Severino Francisco
O excelente documentário Mito e música: a mensagem de Fernando Pessoa, codirigido por André Luiz Oliveira e Rama Oliveira, abre com uma sequência ficcional em que o poeta Fernando Pessoa erra entre os monumentos da Esplanada dos Ministérios, sob o fundo da cidade espacial. Aquela imagem me marcou porque, muito antes de ver o filme, tinha a impressão de que Pessoa se sentiria em casa na atmosfera metafísica da cidade.
Imagino que, se visitasse Brasília, talvez dissesse o mesmo que Clarice Lispector: reconheço esta cidade no fundo do meu sonho. A obra dele é muito vasta. Mas, ao ler certos poemas de Pessoa, parece-me que a inquietação existencial e o sentimento metafísico estão em sintonia com a solitude brasiliana.
Como percebe o leitor, estou devaneando com o objetivo de criar uma moldura para algo mais tangível. É que o professor de arquitetura da UnB, Frederico Holanda, me enviou um precioso presente: um poema de Alberto Caeiro, um dos heterônimos de Pessoa.
No texto, é possível estabelecer uma relação do poeta português com Brasília muito menos vaga e muito mais estreita. Indiretamente, o poema resvala em Brasília ao falar da relação do ato cotidiano de ver nas cidades.
O ponto de vista do poeta é o pico do monte em uma aldeia. Essa perspectiva descortina uma visão mais ampla e propõe uma outra relação com o nosso tamanho no mundo: “Da minha aldeia vejo quanto da terra se pode ver do Universo…/Por isso a minha aldeia é tão grande como outra terra qualquer,/Porque eu sou do tamanho do que vejo/E não do tamanho da minha altura…”
Embora prometam a riqueza de experiências, as cidades grandes empobrecem a visão com seu atulhamento desordenado, que cresce atabalhoadamente para todos os lados.“Nas cidades a vida é mais pequena/Que aqui na minha casa no cimo deste outeiro”.
Enquanto isso, nas cidades a visão é impedida pela ocupação do espaço, restringido o ato essencial de contemplar: “Na cidade as grandes casas fecham a vista à chave,/Escondem o horizonte, empurram o nosso olhar para longe de todo o céu,/Tornam-nos pequenos porque nos tiram o que os nossos olhos nos podem dar,/E tornam-nos pobres porque a nossa única riqueza é ver.”
O poema de Pessoa pode ser lido, indiretamente, como um elogio a Brasília. É uma capital com qualidades campestres. Moramos em um altiplano pertinho do céu. A contemplação da abóbada celeste é uma das riquezas da cidade. Ela é uma criação urbanística. Quem nos concedeu esse privilégio lírico e metafísico foi Lucio Costa.
A escala bucólica não é um vazio a ser ocupado, açodadamente, por prédios.

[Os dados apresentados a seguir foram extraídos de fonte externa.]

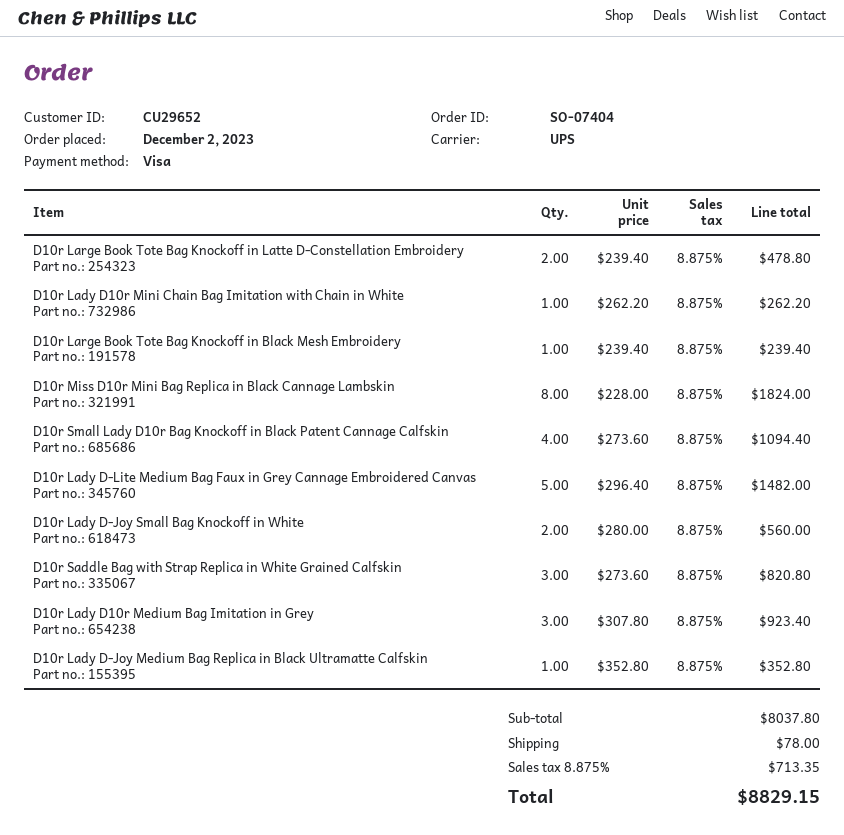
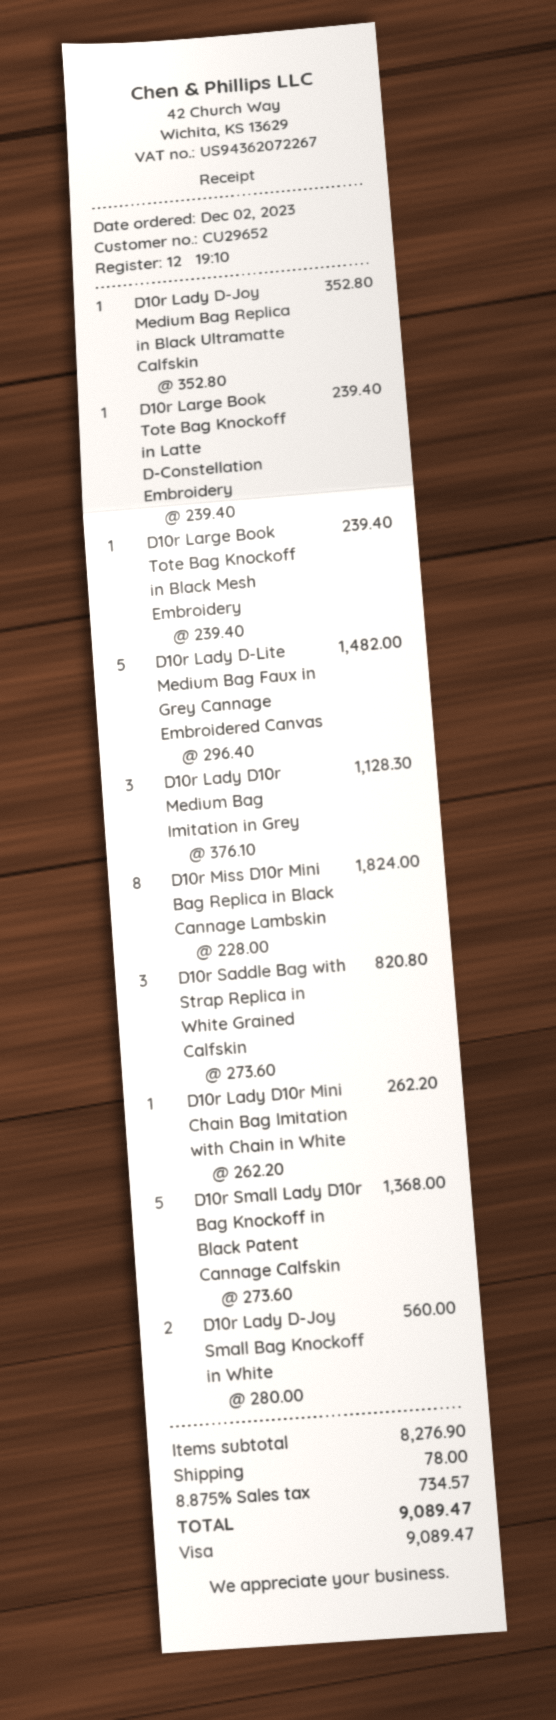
D10r Large Book Tote Bag Knockoff in Latte D-Constellation Embroidery: 2 x 239.40 = 478.80 -> 1 x 239.40 = 239.40
D10r Small Lady D10r Bag Knockoff in Black Patent Cannage Calfskin: 4 x 273.60 = 1094.40 -> 5 x 273.60 = 1368.00
D10r Lady D10r Medium Bag Imitation in Grey: 3 x 307.80 = 923.40 -> 3 x 376.10 = 1128.30
subtotal: 8037.80 -> 8276.90
tax: 8.875% = 713.35 -> 8.875% = 734.57
total: 8829.15 -> 9089.47

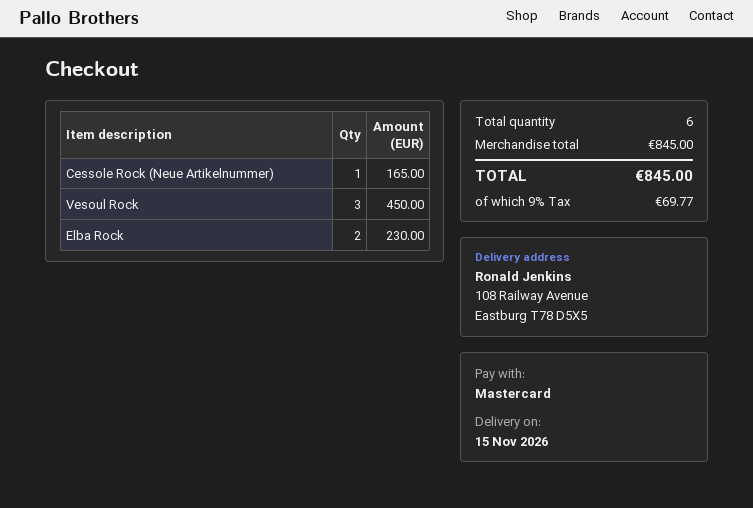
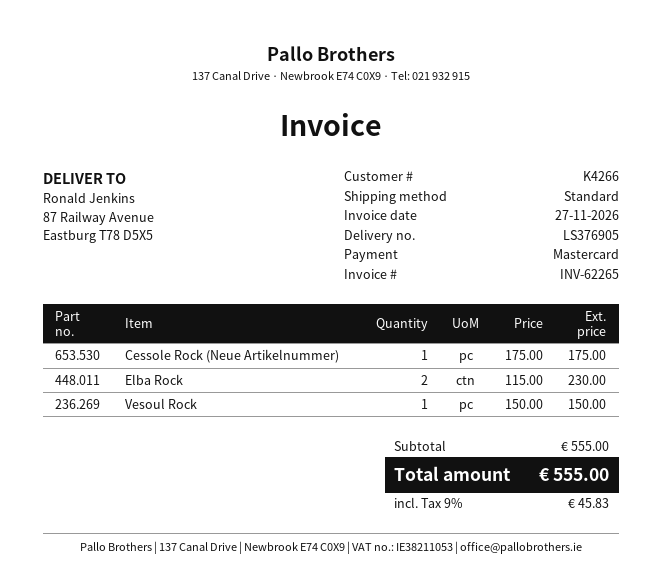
ship to: 108 Railway Avenue, Eastburg T78 D5X5 -> 87 Railway Avenue, Eastburg T78 D5X5
Cessole Rock (Neue Artikelnummer): 1 for 165.00 -> 1 for 175.00
Vesoul Rock: 3 for 450.00 -> 1 for 150.00
subtotal: 845.00 -> 555.00
tax: 9% = 69.77 -> 9% = 45.83
total: 845.00 -> 555.00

Há algum tempo dois arquitetos apresentaram a proposição de tombar o céu de Brasília. A proposta é poética, mas não é factível. Para preservar essa riqueza imaterial nós temos de ficar atentos, a todo tempo, à disputa do poder econômico em detrimento da preservação da qualidade de vida dos brasilienses, que coloca em risco um aspecto crucial do Plano Piloto.
É uma riqueza coletiva imaterial que deveria ser partilhada e reverenciada, democraticamente, por todos e não pode ser perdida. Não é preciso pagar para contemplar o céu de Brasília. Como disse Clarice Lispector, os arquitetos de Brasília fizeram prédios com espaço para nuvens.